Dataset entries:
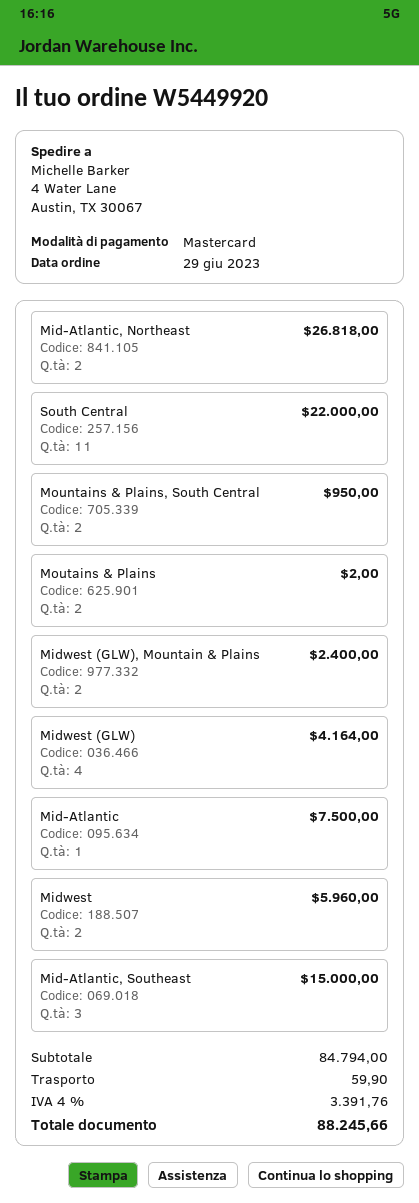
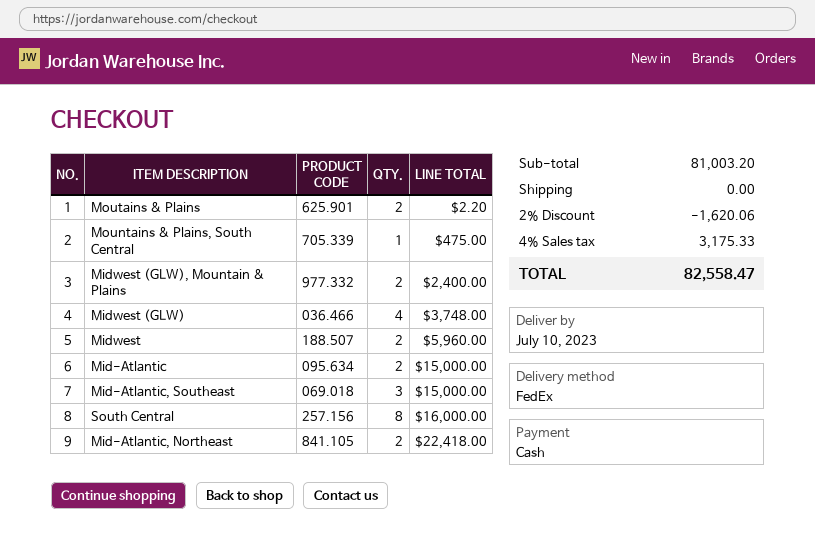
payment method: Mastercard -> cash
Mid-Atlantic, Northeast: 2 for 26818.00 -> 2 for 22418.00
South Central: 11 for 22000.00 -> 8 for 16000.00
Mountains & Plains, South Central: 2 for 950.00 -> 1 for 475.00
Moutains & Plains: 2 for 2.00 -> 2 for 2.20
Midwest (GLW): 4 for 4164.00 -> 4 for 3748.00
Mid-Atlantic: 1 for 7500.00 -> 2 for 15000.00
subtotal: 84794.00 -> 81003.20
discount: none -> 2% = 1620.06
shipping: 59.90 -> 0.00
tax: 4% = 3391.76 -> 4% = 3175.33
total: 88245.66 -> 82558.47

Assigned task: These entries are to be printed again word for word, except for the pictures.

Exercise answer:
payment method: Mastercard -> cash
Mid-Atlantic, Northeast: 2 for 26818.00 -> 2 for 22418.00
South Central: 11 for 22000.00 -> 8 for 16000.00
Mountains & Plains, South Central: 2 for 950.00 -> 1 for 475.00
Moutains & Plains: 2 for 2.00 -> 2 for 2.20
Midwest (GLW): 4 for 4164.00 -> 4 for 3748.00
Mid-Atlantic: 1 for 7500.00 -> 2 for 15000.00
subtotal: 84794.00 -> 81003.20
discount: none -> 2% = 1620.06
shipping: 59.90 -> 0.00
tax: 4% = 3391.76 -> 4% = 3175.33
total: 88245.66 -> 82558.47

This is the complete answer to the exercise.